(Items from a data source)
============================================================

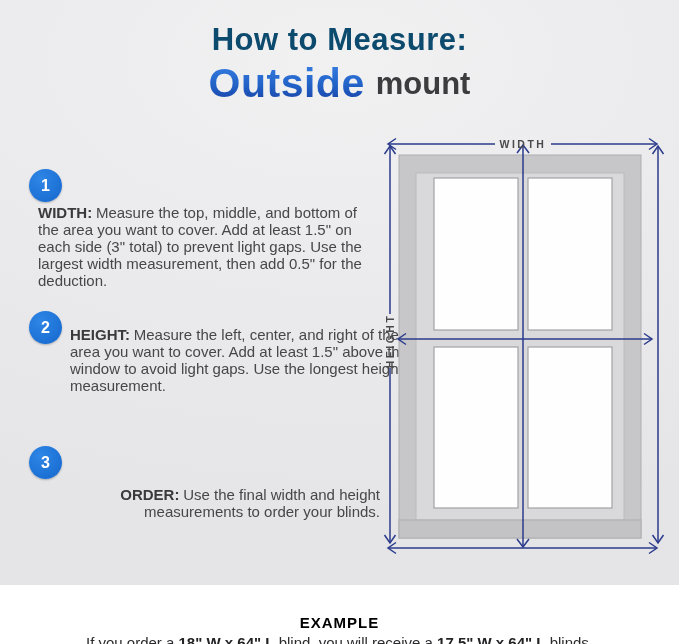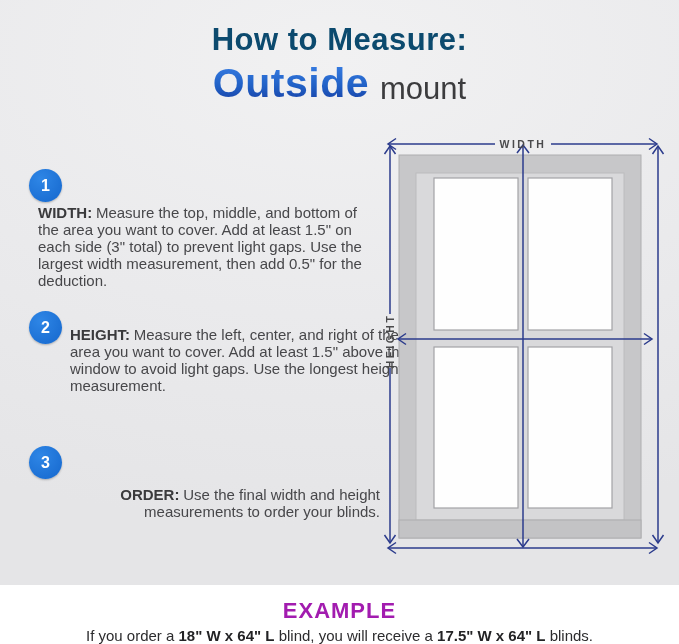--- a/index.html
+++ b/index.html
@@ -36,7 +36,7 @@
   .title-line2 {
     margin-top: 2px;
     display: flex;
-    align-items: flex-end;
+    align-items: center;
     justify-content: center;
     gap: 11px;
   }

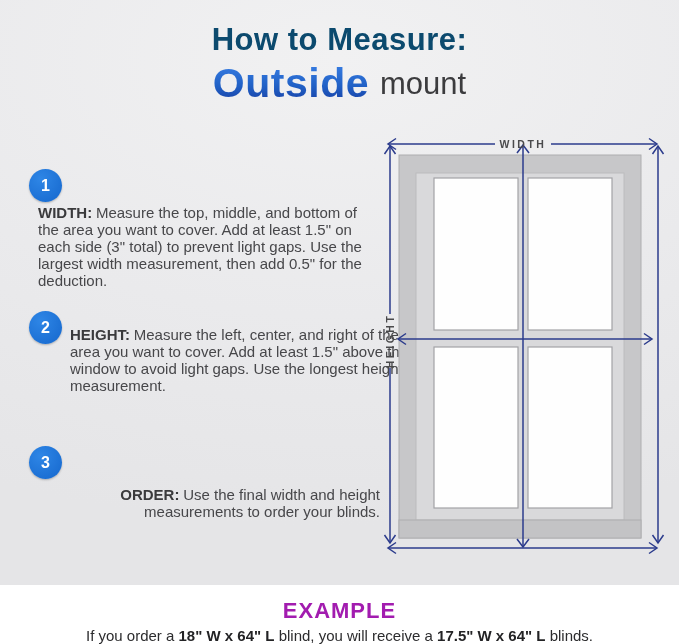--- a/index.html
+++ b/index.html
@@ -51,7 +51,7 @@
   }
   .title-suffix {
     font-size: 31px;
-    font-weight: 400;
+    font-weight: 700;
     color: #3c3c3e;
   }
   

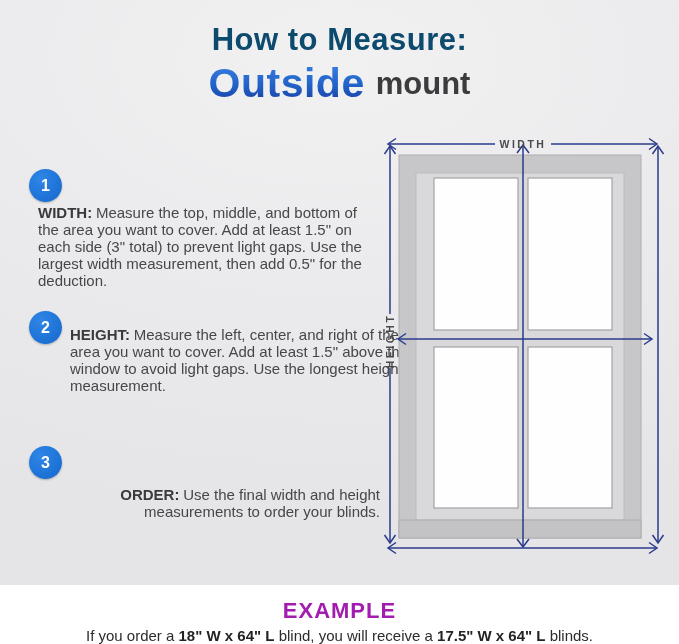--- a/index.html
+++ b/index.html
@@ -102,11 +102,11 @@
     text-align: center;
   }
   .example-heading {
-    margin-top: 13px;
-    font-size: 22px;
+    margin-top: 29px;
+    font-size: 15px;
     font-weight: 700;
     letter-spacing: 1px;
-    color: #a21caf;
+    color: #000000;
   }
   .example-line {
     margin-top: 3px;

============================================================

— What is required —
Leaving the pictures behind, return every line above exactly.

— Exercise output —
--- a/index.html
+++ b/index.html
@@ -36,7 +36,7 @@
   .title-line2 {
     margin-top: 2px;
     display: flex;
-    align-items: flex-end;
+    align-items: center;
     justify-content: center;
     gap: 11px;
   }

--- a/index.html
+++ b/index.html
@@ -51,7 +51,7 @@
   }
   .title-suffix {
     font-size: 31px;
-    font-weight: 400;
+    font-weight: 700;
     color: #3c3c3e;
   }
   

--- a/index.html
+++ b/index.html
@@ -102,11 +102,11 @@
     text-align: center;
   }
   .example-heading {
-    margin-top: 13px;
-    font-size: 22px;
+    margin-top: 29px;
+    font-size: 15px;
     font-weight: 700;
     letter-spacing: 1px;
-    color: #a21caf;
+    color: #000000;
   }
   .example-line {
     margin-top: 3px;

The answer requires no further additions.